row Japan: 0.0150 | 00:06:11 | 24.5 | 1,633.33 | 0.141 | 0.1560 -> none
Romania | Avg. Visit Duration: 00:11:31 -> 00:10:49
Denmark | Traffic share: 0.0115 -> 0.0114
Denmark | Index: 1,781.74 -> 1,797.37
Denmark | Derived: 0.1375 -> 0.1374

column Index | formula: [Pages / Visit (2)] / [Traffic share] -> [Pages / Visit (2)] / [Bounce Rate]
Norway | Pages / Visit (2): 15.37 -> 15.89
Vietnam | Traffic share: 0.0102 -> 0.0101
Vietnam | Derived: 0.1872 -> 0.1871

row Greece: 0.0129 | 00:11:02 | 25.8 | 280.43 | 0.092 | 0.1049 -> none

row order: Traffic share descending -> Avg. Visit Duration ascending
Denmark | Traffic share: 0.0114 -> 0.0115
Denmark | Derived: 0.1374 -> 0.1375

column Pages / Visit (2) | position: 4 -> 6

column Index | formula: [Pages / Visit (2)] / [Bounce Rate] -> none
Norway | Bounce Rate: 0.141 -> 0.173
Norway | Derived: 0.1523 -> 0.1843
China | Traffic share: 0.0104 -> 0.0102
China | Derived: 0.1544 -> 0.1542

------------------------------------------------------------------------

Please retype, with no changes, the lines that run from the first line of the entries to the line with "Norway | Pages / Visit (2): 15.37 -> 15.89", both ends included.

> **Solution**
row Japan: 0.0150 | 00:06:11 | 24.5 | 1,633.33 | 0.141 | 0.1560 -> none
Romania | Avg. Visit Duration: 00:11:31 -> 00:10:49
Denmark | Traffic share: 0.0115 -> 0.0114
Denmark | Index: 1,781.74 -> 1,797.37
Denmark | Derived: 0.1375 -> 0.1374

column Index | formula: [Pages / Visit (2)] / [Traffic share] -> [Pages / Visit (2)] / [Bounce Rate]
Norway | Pages / Visit (2): 15.37 -> 15.89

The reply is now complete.